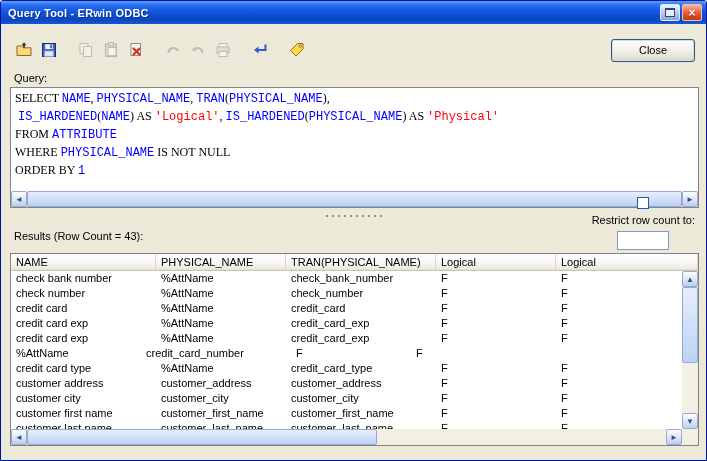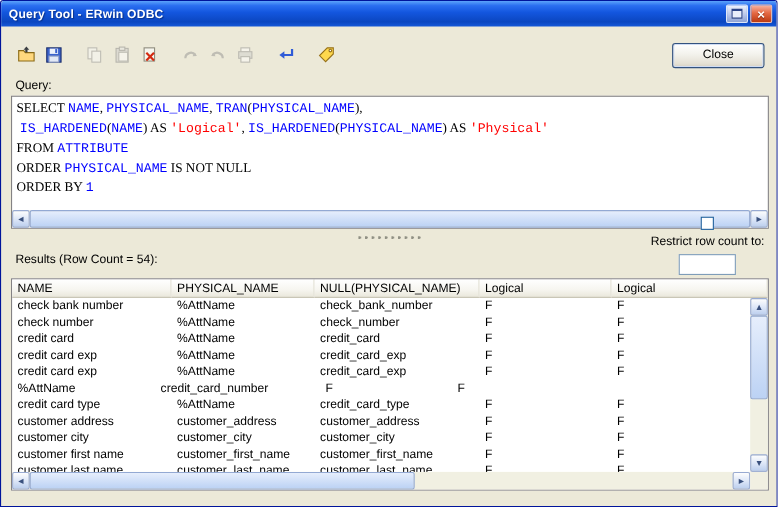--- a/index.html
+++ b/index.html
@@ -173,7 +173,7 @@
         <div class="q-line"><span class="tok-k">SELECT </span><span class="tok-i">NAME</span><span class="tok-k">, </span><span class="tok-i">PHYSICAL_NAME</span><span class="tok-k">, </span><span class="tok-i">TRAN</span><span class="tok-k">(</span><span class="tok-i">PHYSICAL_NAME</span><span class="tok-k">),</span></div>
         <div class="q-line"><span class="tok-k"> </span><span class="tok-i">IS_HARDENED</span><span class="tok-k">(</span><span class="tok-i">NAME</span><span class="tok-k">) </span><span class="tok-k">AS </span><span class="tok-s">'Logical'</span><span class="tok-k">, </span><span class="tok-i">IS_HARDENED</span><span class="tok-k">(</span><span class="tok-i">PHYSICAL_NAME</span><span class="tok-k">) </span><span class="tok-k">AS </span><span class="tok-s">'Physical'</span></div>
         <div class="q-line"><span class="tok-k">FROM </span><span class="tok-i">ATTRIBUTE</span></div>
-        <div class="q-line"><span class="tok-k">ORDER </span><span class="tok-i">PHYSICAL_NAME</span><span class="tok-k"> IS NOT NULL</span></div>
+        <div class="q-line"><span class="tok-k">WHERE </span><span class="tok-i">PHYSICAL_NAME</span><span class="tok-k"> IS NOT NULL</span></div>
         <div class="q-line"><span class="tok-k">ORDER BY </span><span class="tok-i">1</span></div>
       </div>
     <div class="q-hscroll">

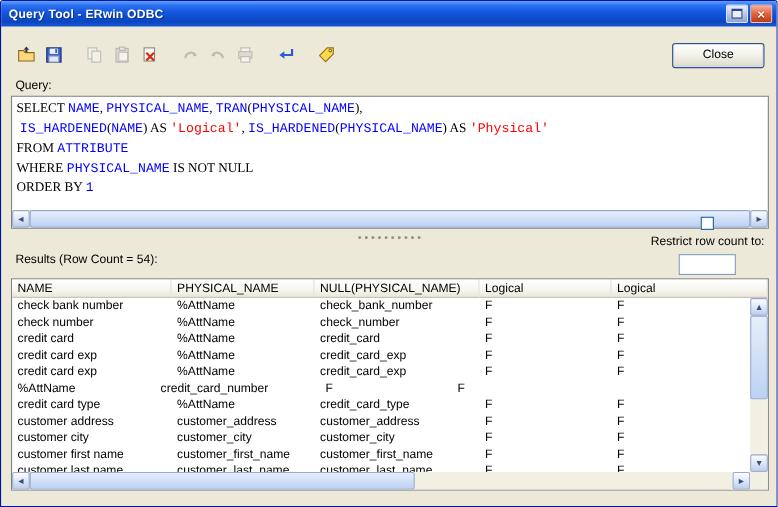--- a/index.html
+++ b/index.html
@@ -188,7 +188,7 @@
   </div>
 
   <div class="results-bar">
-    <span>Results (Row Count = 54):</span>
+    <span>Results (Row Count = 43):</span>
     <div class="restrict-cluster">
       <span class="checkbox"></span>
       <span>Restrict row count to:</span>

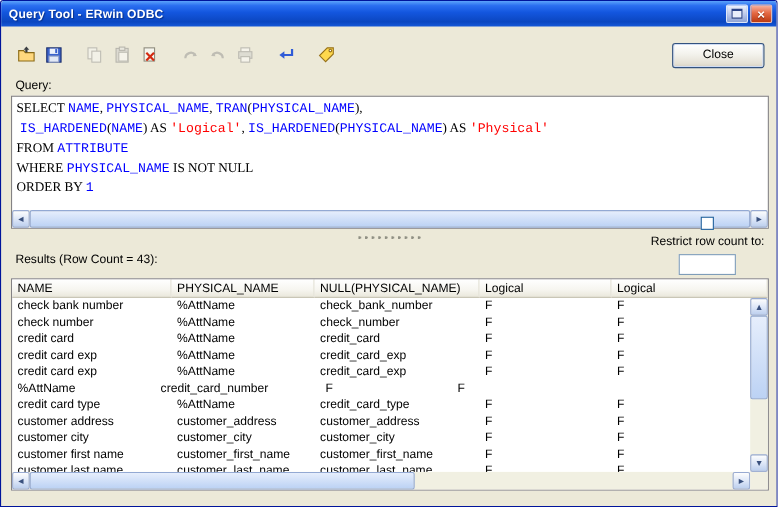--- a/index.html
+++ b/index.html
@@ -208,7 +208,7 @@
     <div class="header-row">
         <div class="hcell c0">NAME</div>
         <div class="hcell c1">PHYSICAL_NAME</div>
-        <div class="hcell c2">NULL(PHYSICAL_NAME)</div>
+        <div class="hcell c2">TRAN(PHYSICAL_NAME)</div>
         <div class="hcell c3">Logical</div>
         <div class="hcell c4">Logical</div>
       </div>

******************************

### Assigned task
Across the records above, return every line that contains the word "ORDER".

### Completed exercise
-        <div class="q-line"><span class="tok-k">ORDER </span><span class="tok-i">PHYSICAL_NAME</span><span class="tok-k"> IS NOT NULL</span></div>
         <div class="q-line"><span class="tok-k">ORDER BY </span><span class="tok-i">1</span></div>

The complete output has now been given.